Data scaling is the primary bottleneck in driving behavior modeling; model scaling yields limited benefits when data is insufficient.
Model scaling only becomes effective when the data volume exceeds 21M (below 21M, variance in performance across different model sizes is negligible).
Autoregressive decoders exhibit better scalability than one-shot decoders, allowing larger models to continue benefiting.
In closed-loop evaluations, DriveGPT trained on massive data handles edge cases like pedestrian crossings and double-parked vehicles effectively.

Highlights & Insights¶

First industry-level scaling study in driving behavior modeling: 1.4B parameters / 120M clips, which is 1-2 orders of magnitude larger than existing works.
Clearly answers the key question of "Data vs. Model": data is the primary bottleneck, consistent with NLP scaling literature.
High-quality fit for scaling laws (\(R^2 = 0.986\)) provides quantitative guidance for future resource allocation.
Closed-loop deployment validates the translation of scaling gains into real-world driving value (e.g., safe lane-changing, complex interactions).

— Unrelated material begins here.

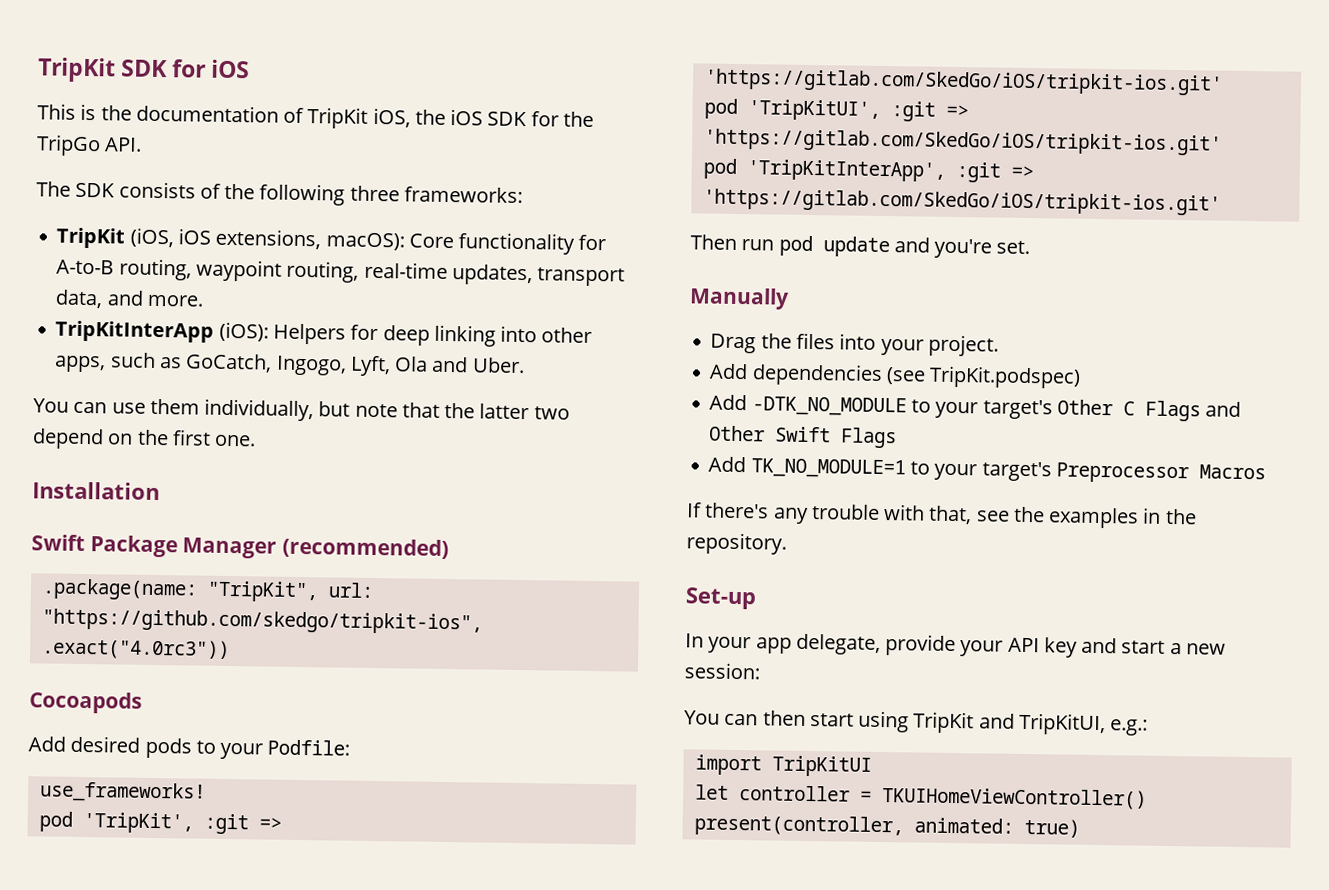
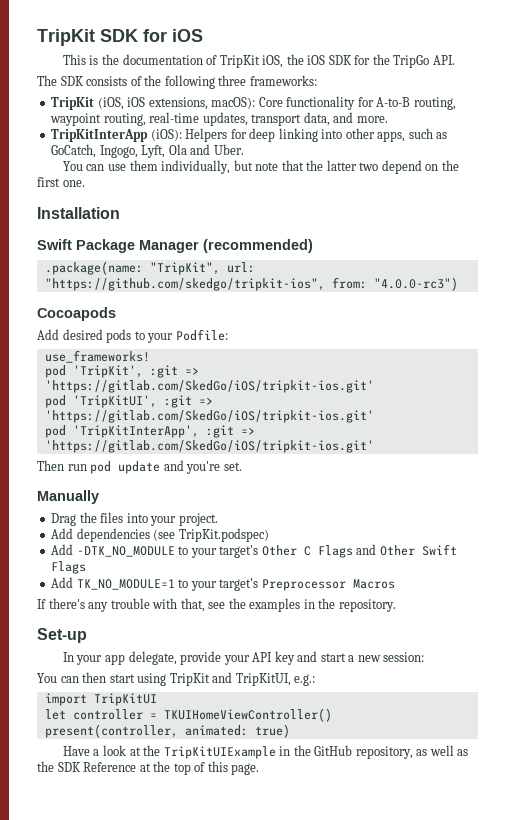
[41,638,230,661] .exact("4.0rc3")) -> [331,277,458,291] from: "4.0.0-rc3")
(1080, 828) none -> [62,745,469,759] [37,761,260,775] // Have a look at the TripKitUIExample in the GitHub repository, as well as the SDK Reference at the top of this page.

Limitations & Future Work¶

Utilizes only vectorized trajectory and map inputs, lacking integration of raw visual perception data (camera/LiDAR).
The model is not open-sourced, making scaling experiments hard to reproduce.
Model scaling tends to saturate after ~94M parameters, indicating that even larger datasets might be required to unlock the potential of larger models.
Verlet action discretization may introduce quantization errors, limiting fine-grained motion prediction.
Closed-loop evaluation is conducted in simulation, leaving safety verification on real roads insufficient.
The generalization of scaling laws is limited in range (only covering up to 120M data points and 1.4B parameters).

Kaplan et al. (2020): Pioneering work on NLP scaling laws; DriveGPT directly benchmarks against its methodology.
Hoffmann et al. (2022) Chinchilla: Compute-optimal scaling; DriveGPT employs a similar compute-budget analysis.
Seff et al. (2023) MotionLM: Models motion prediction as language modeling; DriveGPT scales it up significantly.
GUMP (523M): The previous largest behavior model; DriveGPT is 2.7x larger in parameters and 46x larger in data volume.
Insights: The path for scaling data in driving foundation models has just begun, and scaling multimodal fusion remains a promising avenue.

Rating¶

Novelty: ⭐⭐⭐ Limited architectural novelty (standard encoder-decoder); the core contribution lies in scale and empirical validation.
Experimental Thoroughness: ⭐⭐⭐⭐⭐ Extremely comprehensive, with scaling experiments across three dimensions, ablation studies, qualitative analysis, and closed-loop evaluation.
Writing Quality: ⭐⭐⭐⭐ Well-structured with systematic scaling analysis and intuitive graphics.
Value: ⭐⭐⭐⭐ Provides a valuable reference for scaling research in driving behavior modeling, though industry barriers limit its community impact.